The BBC excels at many things: world-class TV drama, innovative en­tertainment formats (Dr Who, Top Gear, Strictly Come Dancing, Bake-Off), wildlife documentaries and much, much more. Its programmes – Test Match Special, BBC Proms, The Archers, EastEnders – enrich the nation in a way that no other institution can dream of. In 2012, when the think tank Chatham House commissioned a survey to find out which institutions voters thought best served the UK’s national inter­est, the BBC came second, with just the armed forces ahead of it.

            But it is also in a league of its own when it comes to corporate melt­downs, and I had the great misfortune to be granted a ringside seat at far too many of these ghastly displays of managerial incompetence. All institutions get things wrong, but what the BBC wins gold medals in is getting things wrong when it gets something wrong.

            Exhibit One: the Hutton Report into the death of the government scientist David Kelly in 2003 after he was named as the source for a BBC report that said the government had ‘sexed up’ a dossier about Iraq’s weapons of mass destruction. Lord Hutton was an appeal court judge and former Lord Chief Justice of Northern Ireland who had been appointed to investigate the circumstances surrounding Dr Kel­ly’s apparent suicide – and he came down spectacularly hard on the BBC while largely exonerating the government.

            My conclusion, more than a decade later? When two alpha male elephants (in this case, Alastair Campbell and Greg Dyke) clash in the jungle, a lot of lesser creatures get hurt. Both men were spoiling for a fight – Campbell believed that the BBC’s journalists had been consistently hostile to [Tony] Blair and his support for the US-led invasion of Iraq, and Dyke was determined to show Campbell that the BBC was not prepared to be intimidated. His mistake – and it was a serious one – was to fight the battle on the ground of [Andrew] Gilligan’s reporting.

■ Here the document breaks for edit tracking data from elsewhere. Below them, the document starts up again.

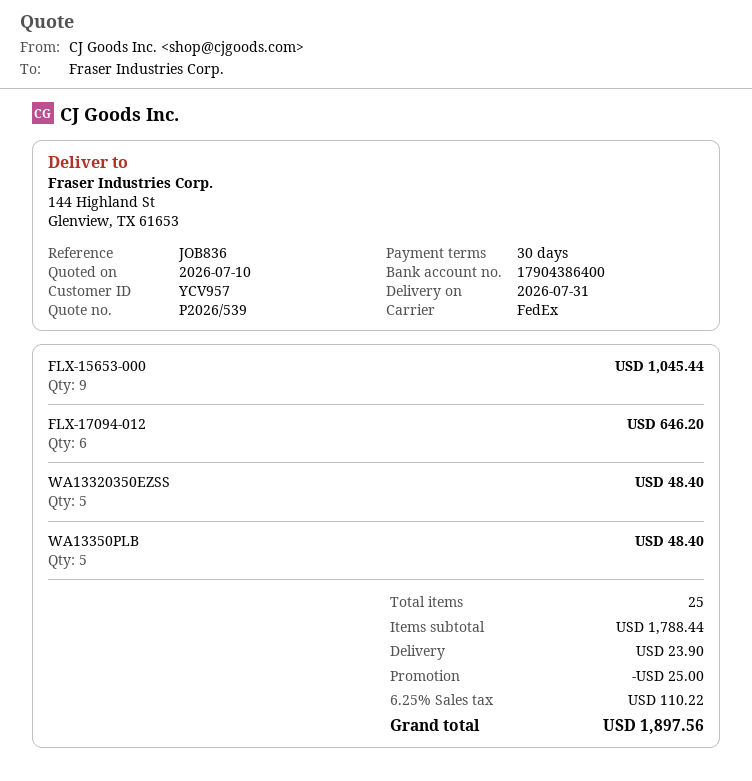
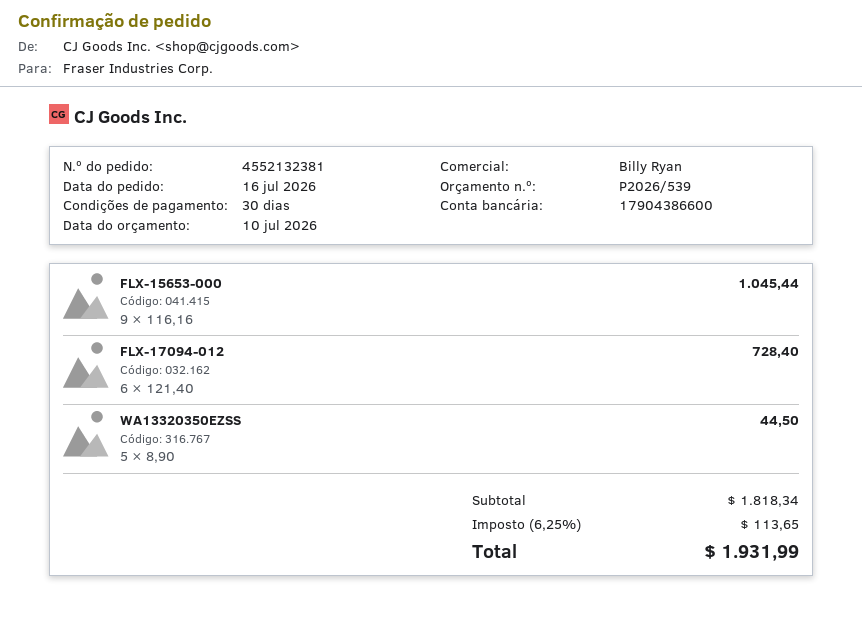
bank account: 17904386400 -> 17904386600
FLX-17094-012: 6 for 646.20 -> 6 for 728.40
WA13320350EZSS: 5 for 48.40 -> 5 for 44.50
WA13350PLB: 5 for 48.40 -> none
subtotal: 1788.44 -> 1818.34
discount: 25.00 -> none
shipping: 23.90 -> none
tax: 6.25% = 110.22 -> 6.25% = 113.65
total: 1897.56 -> 1931.99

            Exhibit Two: Sachsgate, when the actor and comedian Russell Brand and the radio and TV presenter Jonathan Ross lost their senses and broadcast on Radio 2 a series of voicemail messages that they had left for the then 78-year-old actor Andrew Sachs (best known as the Spanish waiter Manuel, in Fawlty Towers). On one of the messages, Ross could be heard saying: ‘He [Brand] fucked your granddaughter.’ Although the programme had been pre-recorded, no one who heard it ahead of transmission thought it presented any problems.

            Interestingly, after it was broadcast, there were no immediate com­plaints. But when, a week later, the Mail on Sunday drew attention to what had been said, the complaints came flooding in. Russell Brand resigned, as did the much-respected head of Radio 2, Lesley Douglas, and Ross was suspended without pay for twelve weeks. The BBC went into one of its meltdowns and eventually issued an apology, calling the voicemail messages ‘grossly offensive’ and a ‘serious breach of editorial standards’.

            But it all went on much too long. The BBC’s response to the furore, artificially fanned though it might have been, was far too late in coming. The Prime Minister, the Leader of the Opposition and the Culture Secretary had all had their say by the time the corporation had got its act together, once again leaving the impression that too many well-paid executives were spending too long trying to duck their responsibilities.
           
            When the director-general, Mark Thompson, agreed to be inter­viewed on The World Tonight, I questioned him as robustly as I would have done had I not been working for him. When it was over, he smiled wanly at me across the studio desk and commented: ‘You guys really enjoy this sort of thing, don’t you?’

            He was wrong. I hated it when the BBC fell short. But what use is a BBC interviewer who is not prepared to ask tough questions of his own bosses?

            Exhibit Three: the Savile crisis. Yet again, the BBC went into meltdown after its shambolic decision-making processes proved to be utterly inadequate. There is no need to rake over the sordid details: an investigation by Newsnight into allegations that Jimmy Savile was a serial child abuser was halted, apparently because the programme’s editor was unconvinced by the available evidence, and then, in the midst of a gruesomely public inquest into his decision, the same pro­gramme broadcast similar allegations against another public figure, only for those allegations to turn out to be totally unfounded.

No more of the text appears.